If pictures are present, leave them out, and copy the data word for word.
*** Supplied information ***
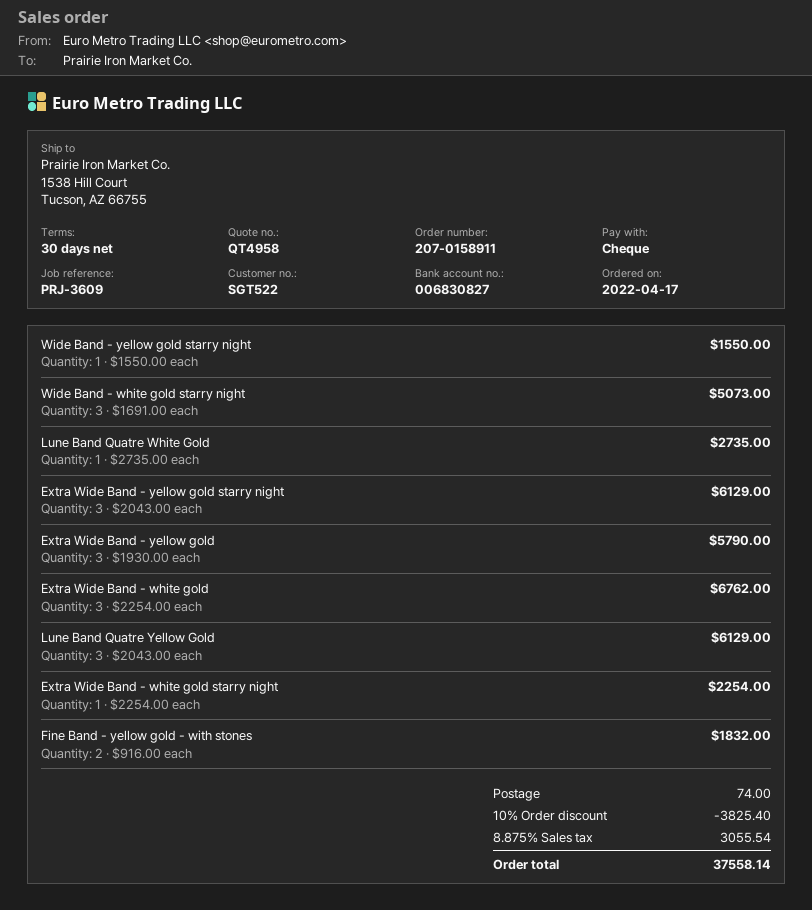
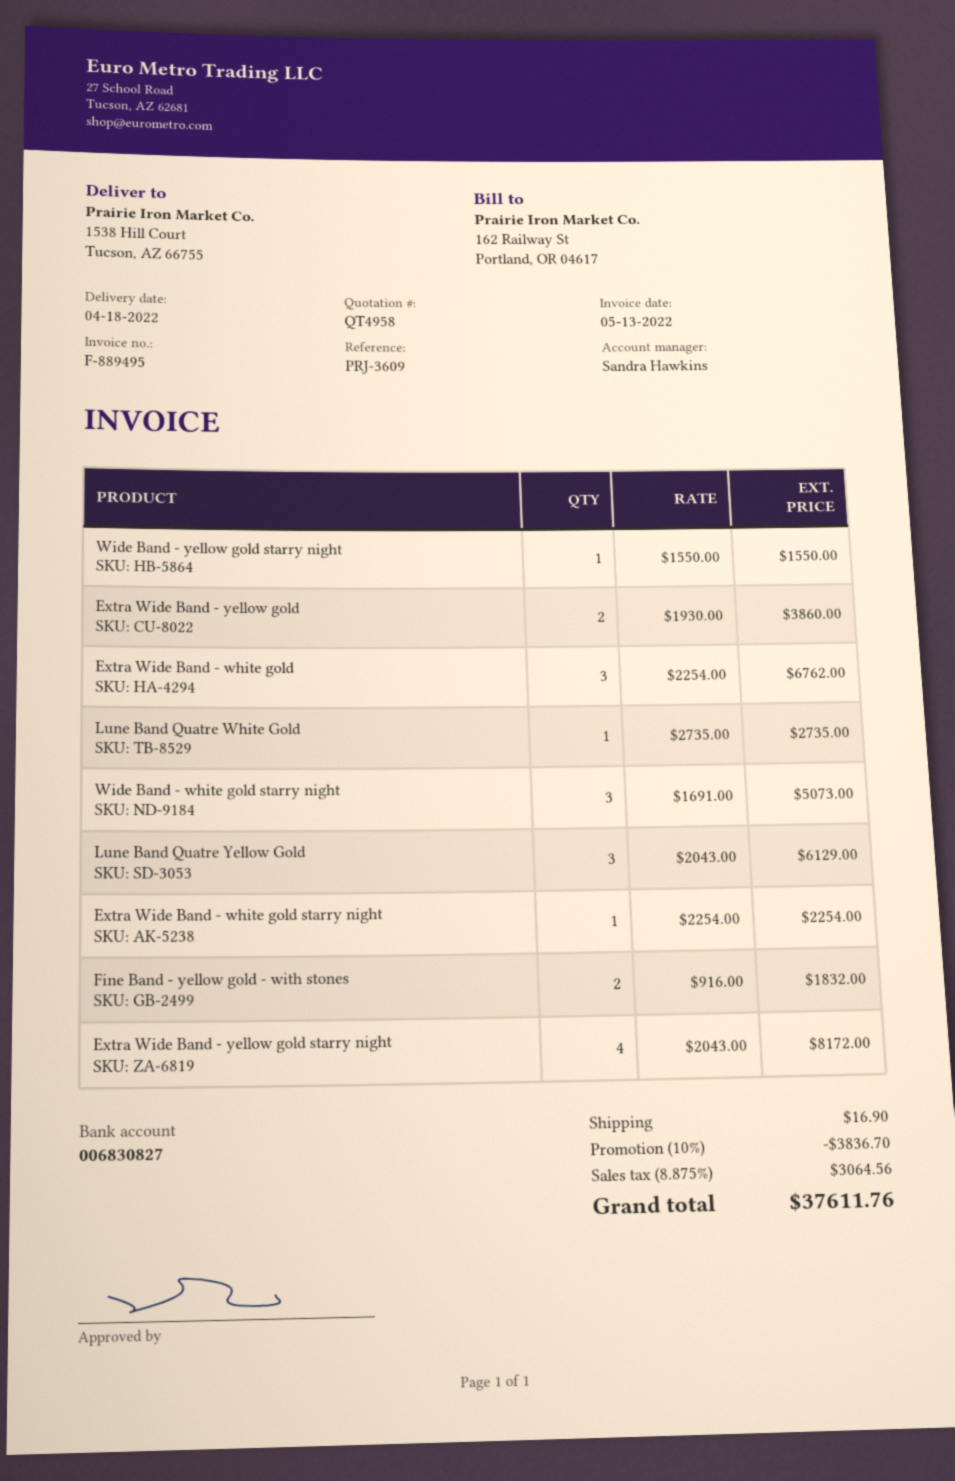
Extra Wide Band - yellow gold starry night: 3 x 2043.00 = 6129.00 -> 4 x 2043.00 = 8172.00
Extra Wide Band - yellow gold: 3 x 1930.00 = 5790.00 -> 2 x 1930.00 = 3860.00
discount: 10% = 3825.40 -> 10% = 3836.70
shipping: 74.00 -> 16.90
tax: 8.875% = 3055.54 -> 8.875% = 3064.56
total: 37558.14 -> 37611.76

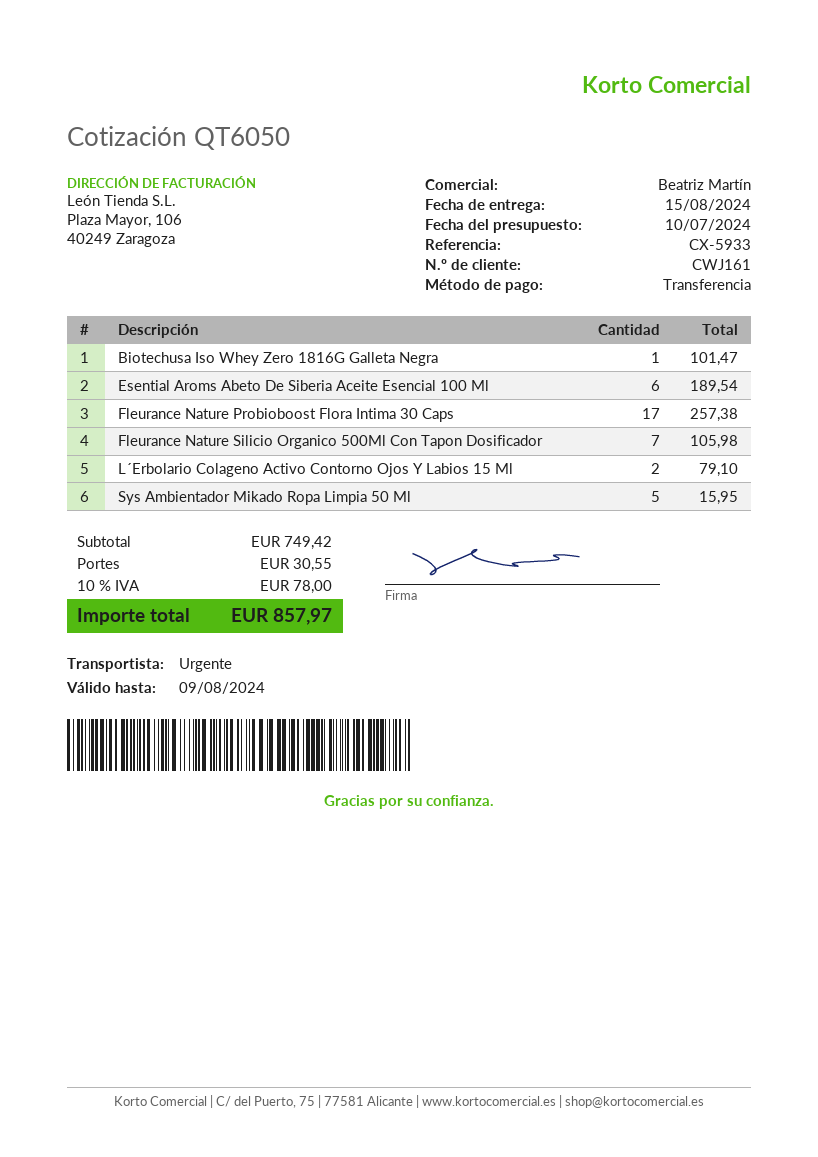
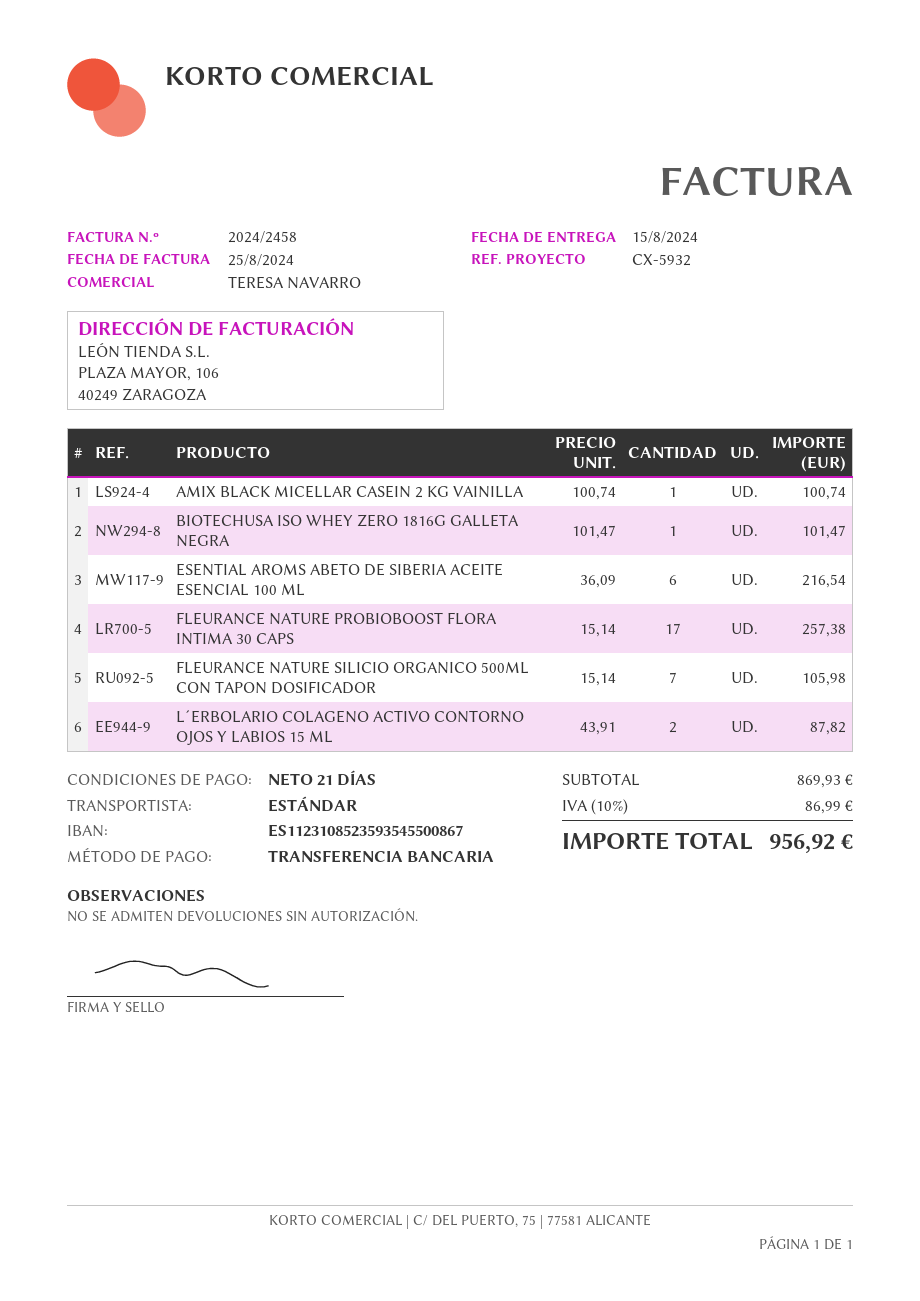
reference: CX-5933 -> CX-5932
sales rep: Beatriz Martín -> TERESA NAVARRO
shipping method: express -> standard
Esential Aroms Abeto De Siberia Aceite Esencial 100 Ml: 6 for 189.54 -> 6 for 216.54
L´Erbolario Colageno Activo Contorno Ojos Y Labios 15 Ml: 2 for 79.10 -> 2 for 87.82
Sys Ambientador Mikado Ropa Limpia 50 Ml: 5 for 15.95 -> none
AMIX BLACK MICELLAR CASEIN 2 KG VAINILLA: none -> 1 for 100.74
subtotal: 749.42 -> 869.93
shipping: 30.55 -> none
tax: 10% = 78.00 -> 10% = 86.99
total: 857.97 -> 956.92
***
◆ Final answer ◆
Extra Wide Band - yellow gold starry night: 3 x 2043.00 = 6129.00 -> 4 x 2043.00 = 8172.00
Extra Wide Band - yellow gold: 3 x 1930.00 = 5790.00 -> 2 x 1930.00 = 3860.00
discount: 10% = 3825.40 -> 10% = 3836.70
shipping: 74.00 -> 16.90
tax: 8.875% = 3055.54 -> 8.875% = 3064.56
total: 37558.14 -> 37611.76

reference: CX-5933 -> CX-5932
sales rep: Beatriz Martín -> TERESA NAVARRO
shipping method: express -> standard
Esential Aroms Abeto De Siberia Aceite Esencial 100 Ml: 6 for 189.54 -> 6 for 216.54
L´Erbolario Colageno Activo Contorno Ojos Y Labios 15 Ml: 2 for 79.10 -> 2 for 87.82
Sys Ambientador Mikado Ropa Limpia 50 Ml: 5 for 15.95 -> none
AMIX BLACK MICELLAR CASEIN 2 KG VAINILLA: none -> 1 for 100.74
subtotal: 749.42 -> 869.93
shipping: 30.55 -> none
tax: 10% = 78.00 -> 10% = 86.99
total: 857.97 -> 956.92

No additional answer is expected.